- **Task instructions**: Only lines containing the string "Citizens" belong in the answer; find them in the records and copy them.

Stored items
--------
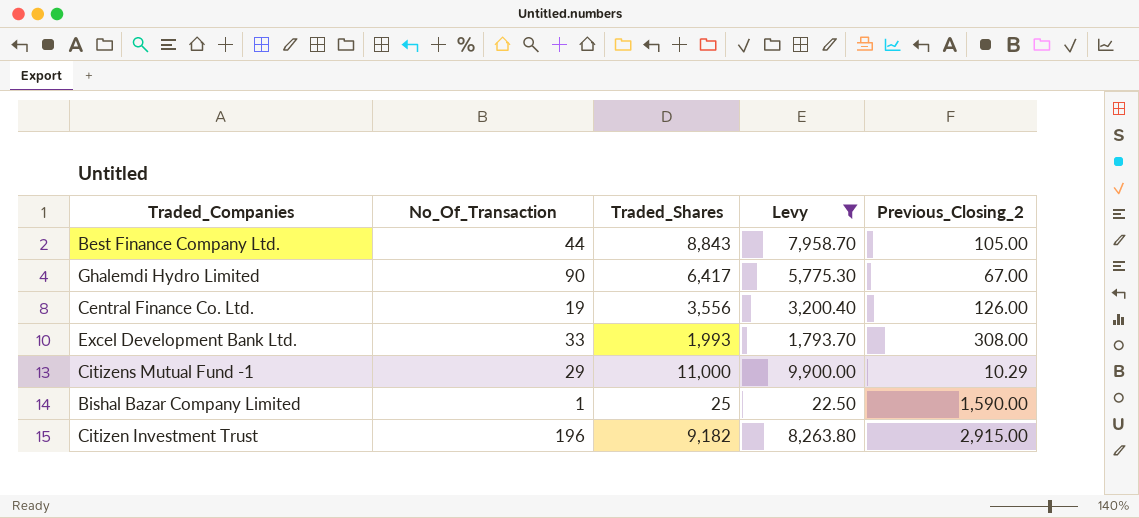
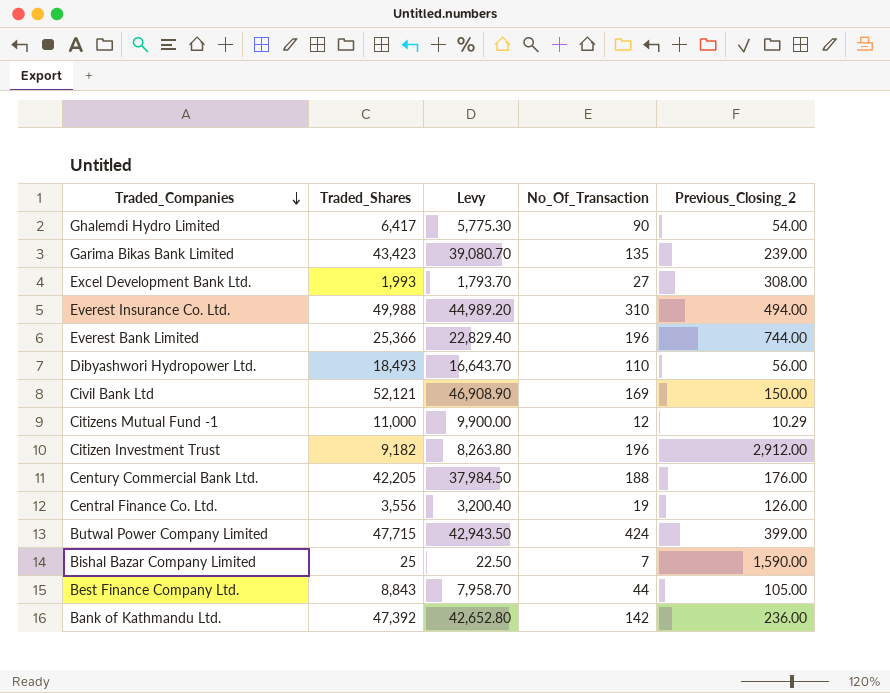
filter: Levy <= 9,900.00 -> none
row order: none -> Traded_Companies descending
column No_Of_Transaction | position: 2 -> 4
Ghalemdi Hydro Limited | Previous_Closing_2: 67.00 -> 54.00
Excel Development Bank Ltd. | No_Of_Transaction: 33 -> 27
Citizens Mutual Fund -1 | No_Of_Transaction: 29 -> 12
Citizen Investment Trust | Previous_Closing_2: 2,915.00 -> 2,912.00
Bishal Bazar Company Limited | No_Of_Transaction: 1 -> 7

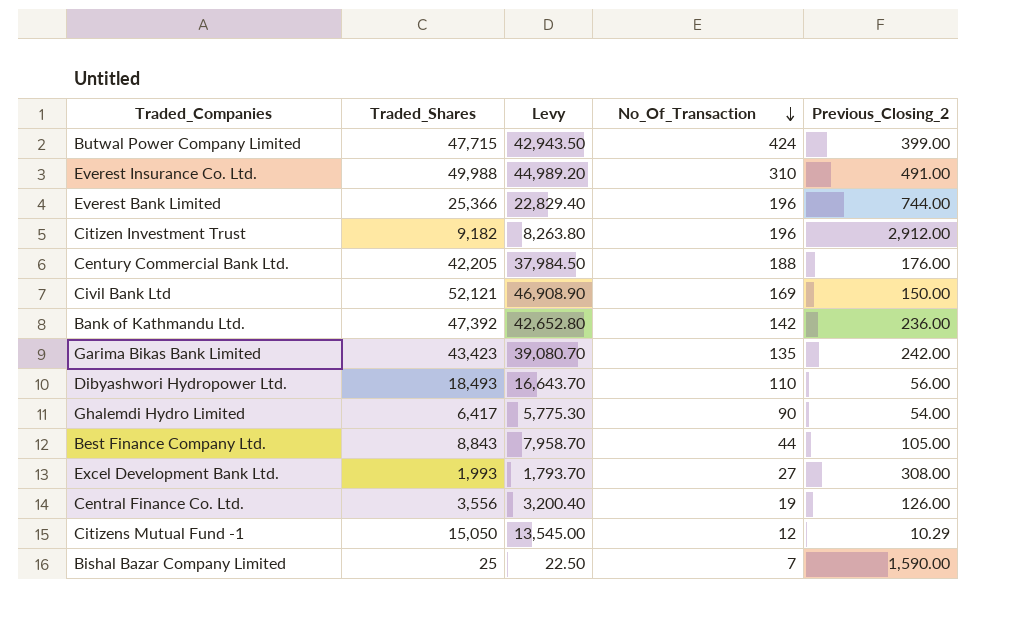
row order: Traded_Companies descending -> No_Of_Transaction descending
Everest Insurance Co. Ltd. | Previous_Closing_2: 494.00 -> 491.00
Garima Bikas Bank Limited | Previous_Closing_2: 239.00 -> 242.00
Citizens Mutual Fund -1 | Traded_Shares: 11,000 -> 15,050
Citizens Mutual Fund -1 | Levy: 9,900.00 -> 13,545.00

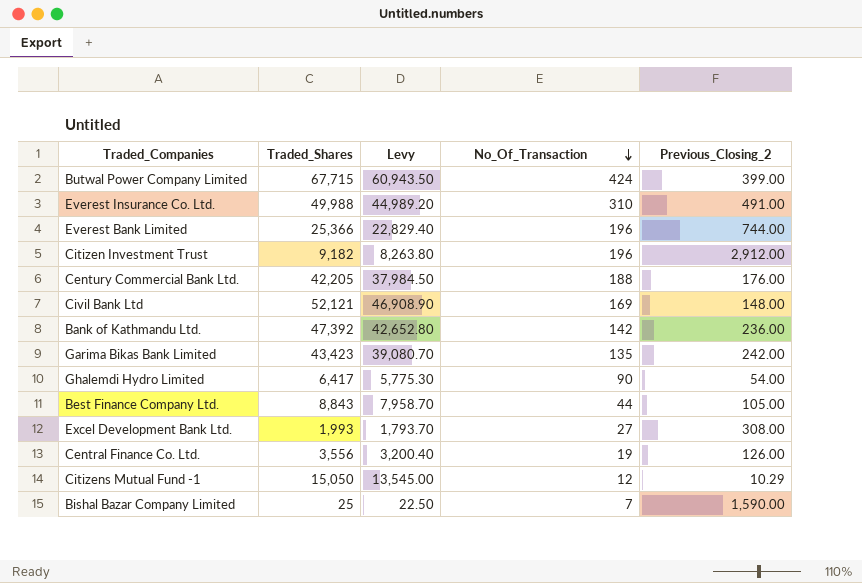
row Dibyashwori Hydropower Ltd.: 18,493 | 16,643.70 | 110 | 56.00 -> none
Butwal Power Company Limited | Traded_Shares: 47,715 -> 67,715
Butwal Power Company Limited | Levy: 42,943.50 -> 60,943.50
Civil Bank Ltd | Previous_Closing_2: 150.00 -> 148.00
--------
- **Solution to this problem**:
Citizens Mutual Fund -1 | No_Of_Transaction: 29 -> 12
Citizens Mutual Fund -1 | Traded_Shares: 11,000 -> 15,050
Citizens Mutual Fund -1 | Levy: 9,900.00 -> 13,545.00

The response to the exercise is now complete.